─── Provided information ───

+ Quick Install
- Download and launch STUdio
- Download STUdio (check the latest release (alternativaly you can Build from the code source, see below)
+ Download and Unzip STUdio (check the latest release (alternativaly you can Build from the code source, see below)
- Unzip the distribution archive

───
─── Provided information ───

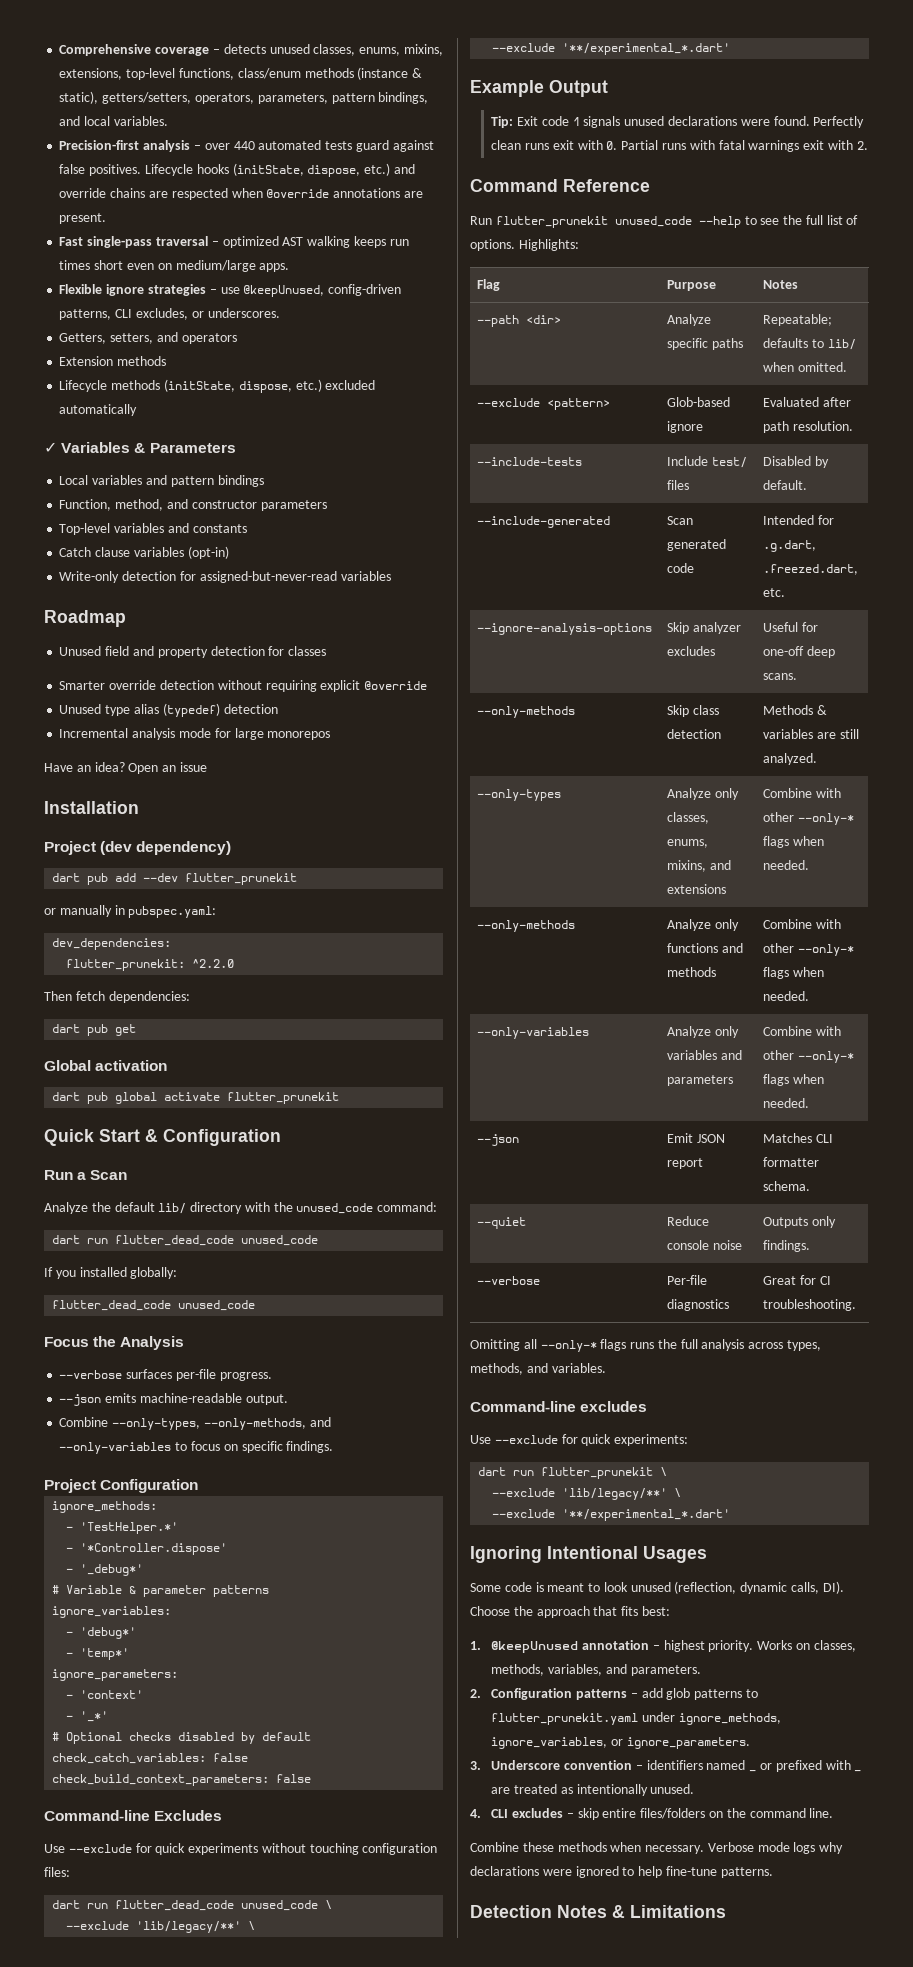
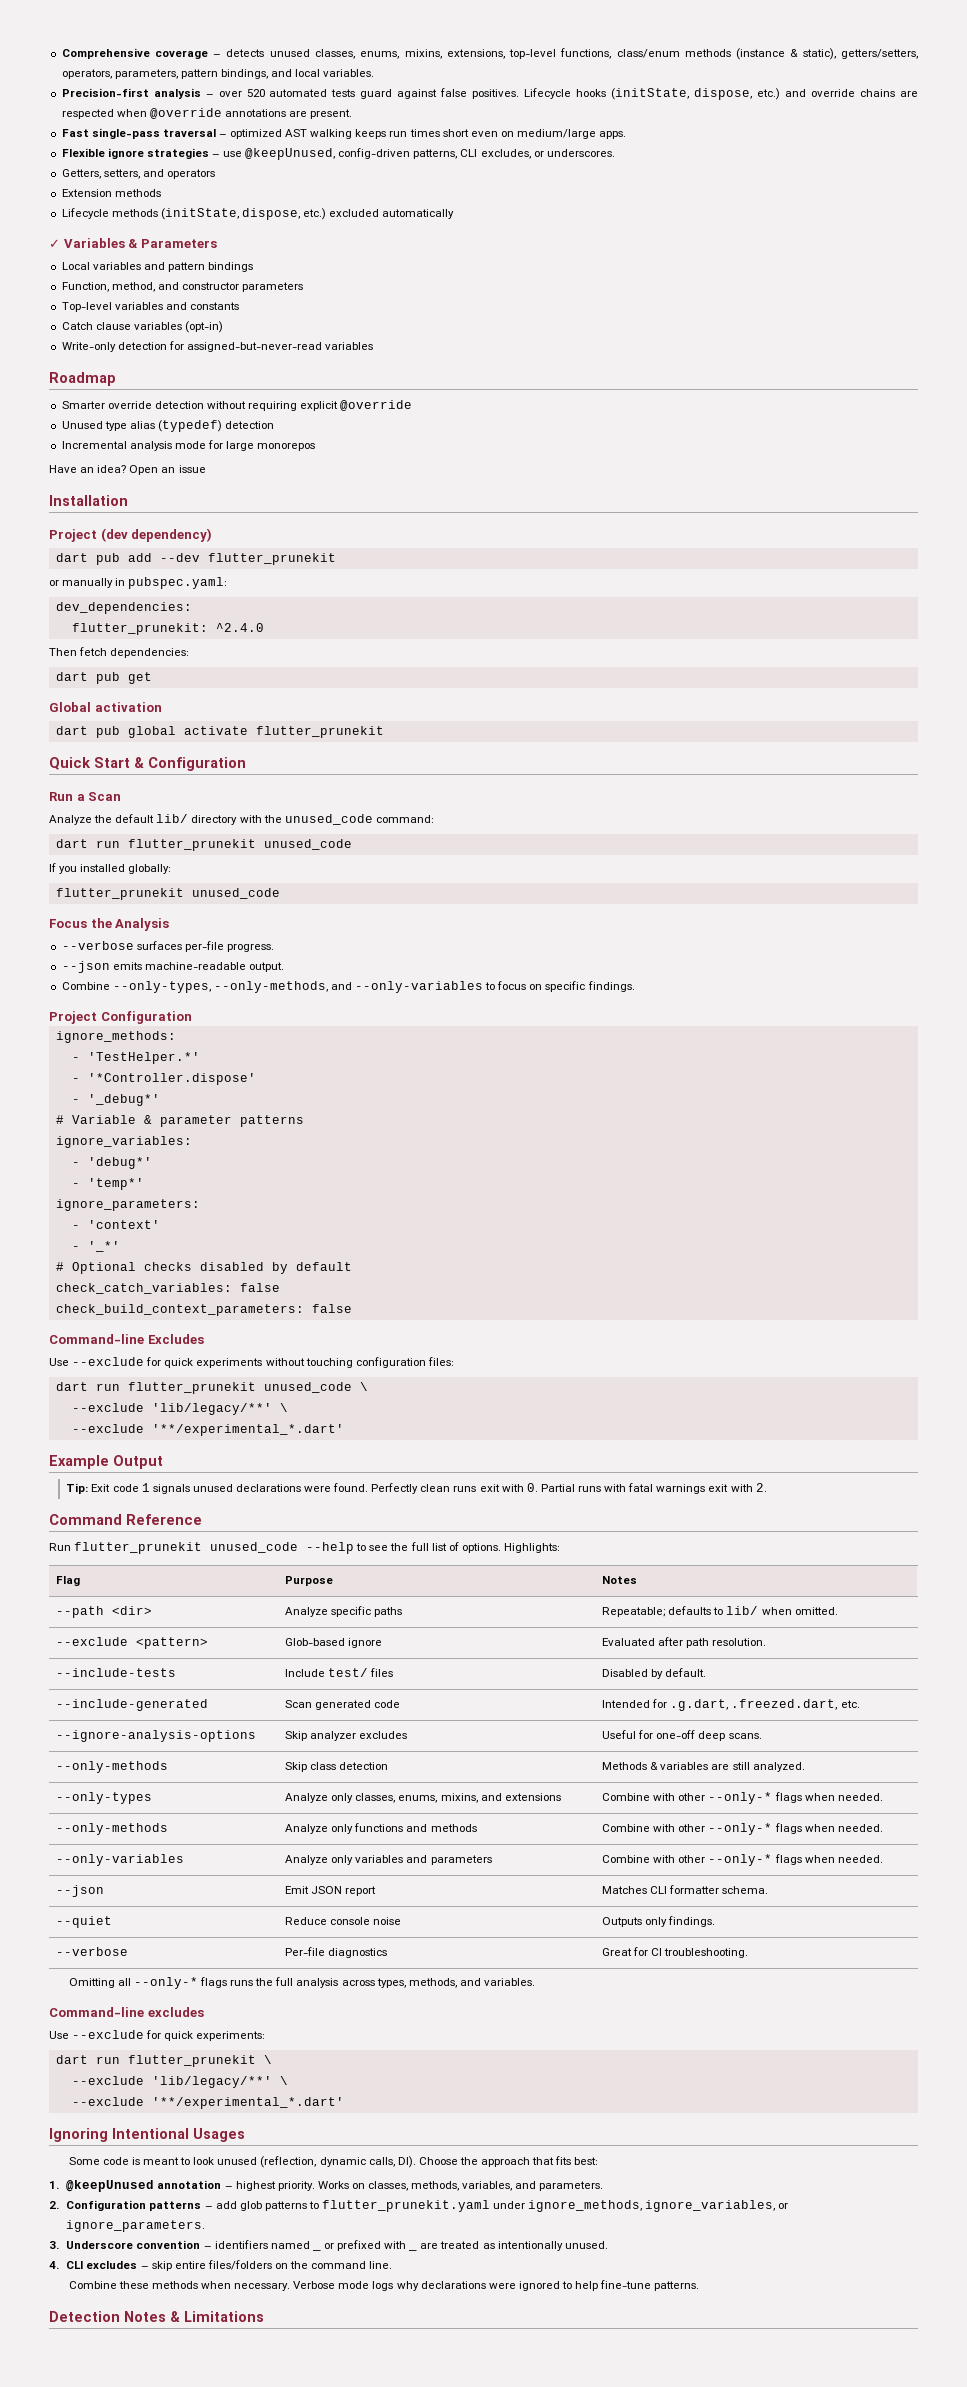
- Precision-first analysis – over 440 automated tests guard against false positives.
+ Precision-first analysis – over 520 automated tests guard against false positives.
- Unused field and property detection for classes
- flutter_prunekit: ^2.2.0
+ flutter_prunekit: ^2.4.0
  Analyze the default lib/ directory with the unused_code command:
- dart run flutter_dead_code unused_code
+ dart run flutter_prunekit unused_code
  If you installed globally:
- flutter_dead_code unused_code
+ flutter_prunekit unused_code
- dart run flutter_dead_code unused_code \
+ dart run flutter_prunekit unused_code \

───

What is needed => Starting at the line above that holds "- Download STUdio" and ending at the line that holds "- Unzip the distribution archive", transcribe each line exactly and include no other lines.

Response area =>
- Download STUdio (check the latest release (alternativaly you can Build from the code source, see below)
+ Download and Unzip STUdio (check the latest release (alternativaly you can Build from the code source, see below)
- Unzip the distribution archive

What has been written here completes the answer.